[Opening Data for the task section]

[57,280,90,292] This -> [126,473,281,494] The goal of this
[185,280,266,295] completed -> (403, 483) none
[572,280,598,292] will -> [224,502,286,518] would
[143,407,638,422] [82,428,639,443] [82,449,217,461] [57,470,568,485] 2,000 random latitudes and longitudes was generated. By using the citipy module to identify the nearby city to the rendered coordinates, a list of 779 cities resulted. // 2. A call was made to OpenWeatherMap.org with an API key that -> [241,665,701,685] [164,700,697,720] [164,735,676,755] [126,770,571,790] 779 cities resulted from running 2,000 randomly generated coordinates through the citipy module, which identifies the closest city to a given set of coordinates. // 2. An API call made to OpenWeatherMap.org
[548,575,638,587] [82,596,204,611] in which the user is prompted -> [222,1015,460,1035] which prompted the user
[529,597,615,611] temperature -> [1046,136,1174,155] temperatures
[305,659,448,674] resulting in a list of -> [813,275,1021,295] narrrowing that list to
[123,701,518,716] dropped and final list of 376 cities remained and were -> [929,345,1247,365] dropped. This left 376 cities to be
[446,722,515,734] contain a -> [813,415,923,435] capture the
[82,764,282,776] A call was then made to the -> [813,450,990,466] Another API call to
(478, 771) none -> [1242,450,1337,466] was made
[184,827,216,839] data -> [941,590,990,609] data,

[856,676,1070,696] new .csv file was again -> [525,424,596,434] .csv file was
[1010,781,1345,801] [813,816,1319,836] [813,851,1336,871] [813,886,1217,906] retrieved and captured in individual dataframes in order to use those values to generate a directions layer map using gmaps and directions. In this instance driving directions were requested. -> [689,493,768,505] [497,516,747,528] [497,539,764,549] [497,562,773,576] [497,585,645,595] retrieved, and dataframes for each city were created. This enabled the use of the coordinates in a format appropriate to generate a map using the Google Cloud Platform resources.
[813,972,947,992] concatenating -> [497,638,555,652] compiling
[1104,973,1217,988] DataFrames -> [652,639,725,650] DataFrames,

[Closing Data for the task section]

Exercise goal
Set down exactly the lines of the data above, beginning with the line that has "[529,597,615,611] temperature ->" and ending with the line that has "[82,764,282,776] A call", and no others.

Solution for this problem
[529,597,615,611] temperature -> [1046,136,1174,155] temperatures
[305,659,448,674] resulting in a list of -> [813,275,1021,295] narrrowing that list to
[123,701,518,716] dropped and final list of 376 cities remained and were -> [929,345,1247,365] dropped. This left 376 cities to be
[446,722,515,734] contain a -> [813,415,923,435] capture the
[82,764,282,776] A call was then made to the -> [813,450,990,466] Another API call to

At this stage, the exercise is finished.